_ENTRIES SHOWN_.
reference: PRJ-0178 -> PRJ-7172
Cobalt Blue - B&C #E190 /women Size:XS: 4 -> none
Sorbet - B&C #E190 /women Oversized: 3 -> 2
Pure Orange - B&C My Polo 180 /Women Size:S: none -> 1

* * *

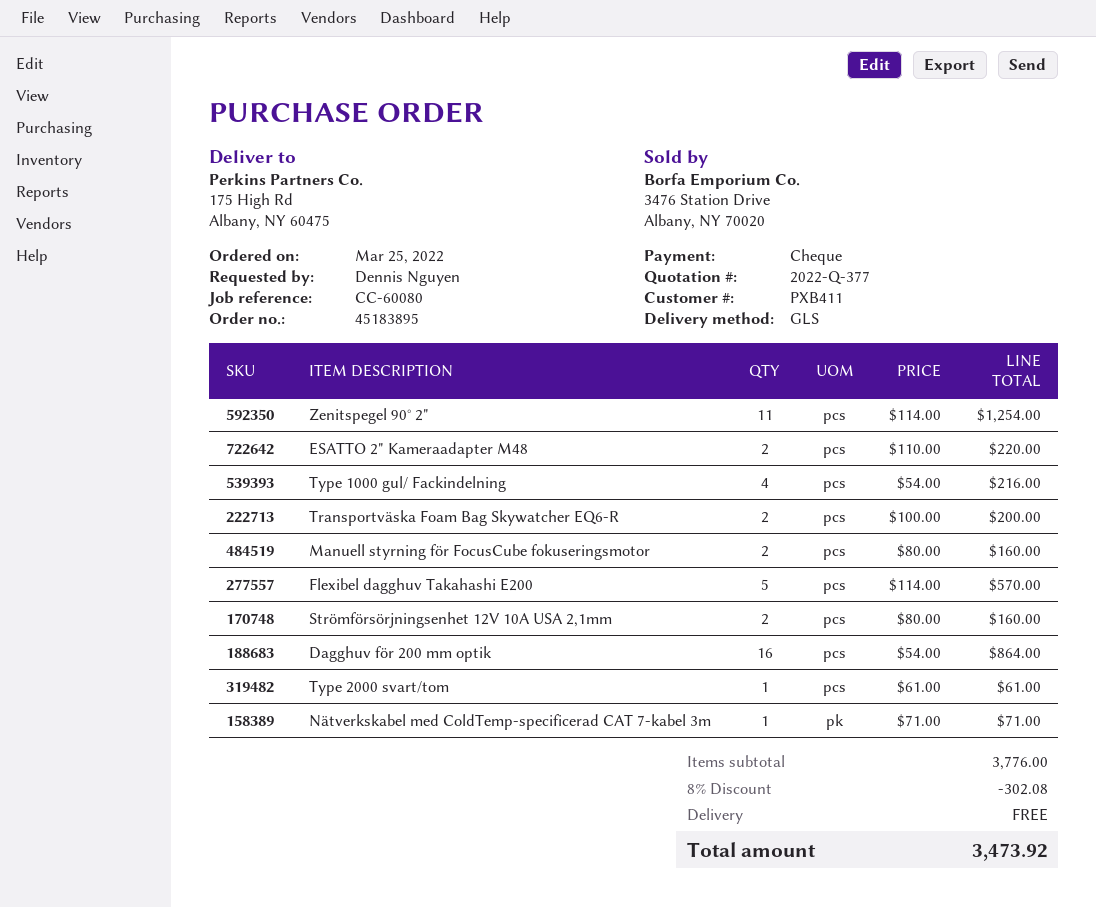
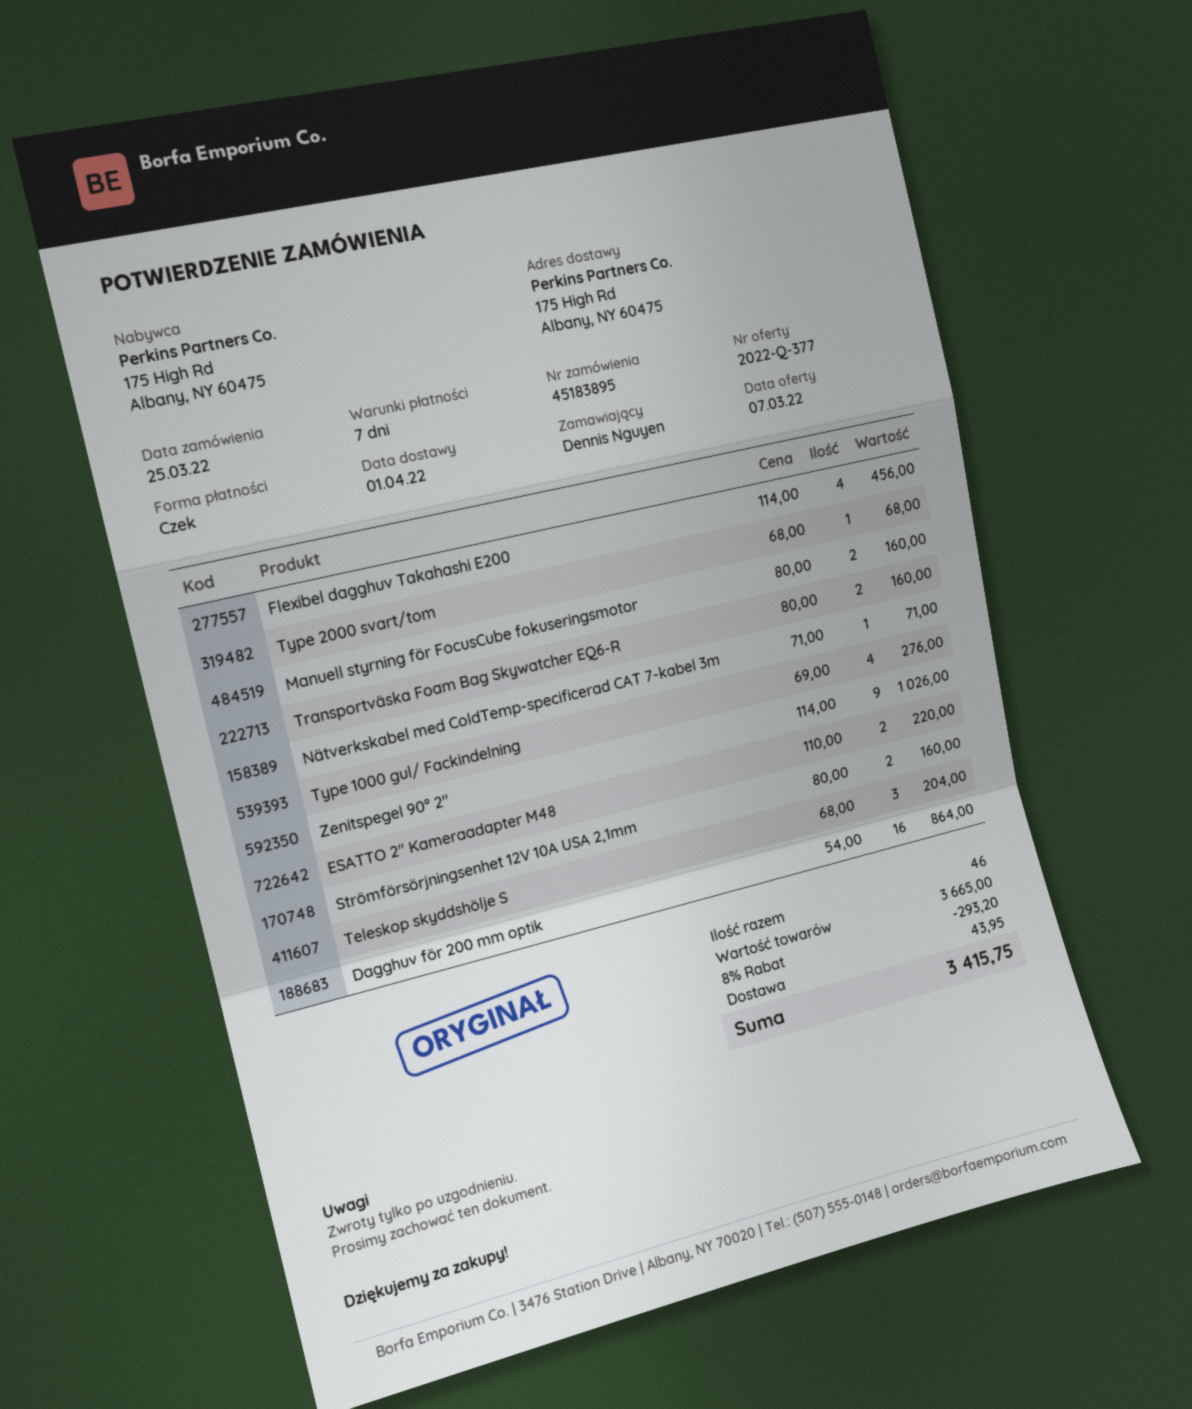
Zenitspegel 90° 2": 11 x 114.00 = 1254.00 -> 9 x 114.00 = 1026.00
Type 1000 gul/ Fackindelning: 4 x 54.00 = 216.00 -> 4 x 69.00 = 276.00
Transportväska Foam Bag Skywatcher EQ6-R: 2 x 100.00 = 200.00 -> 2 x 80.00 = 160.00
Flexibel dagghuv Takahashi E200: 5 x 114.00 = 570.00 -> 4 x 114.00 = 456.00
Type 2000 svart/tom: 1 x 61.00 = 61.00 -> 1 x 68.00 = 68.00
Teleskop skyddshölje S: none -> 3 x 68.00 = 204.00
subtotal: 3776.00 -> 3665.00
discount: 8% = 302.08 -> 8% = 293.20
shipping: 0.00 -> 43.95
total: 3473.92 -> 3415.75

_EXERCISE DIRECTIONS_. In the data above, find each line that uses the string "none". Copy it.

_ANSWER TO THE EXERCISE_.
Cobalt Blue - B&C #E190 /women Size:XS: 4 -> none
Pure Orange - B&C My Polo 180 /Women Size:S: none -> 1
Teleskop skyddshölje S: none -> 3 x 68.00 = 204.00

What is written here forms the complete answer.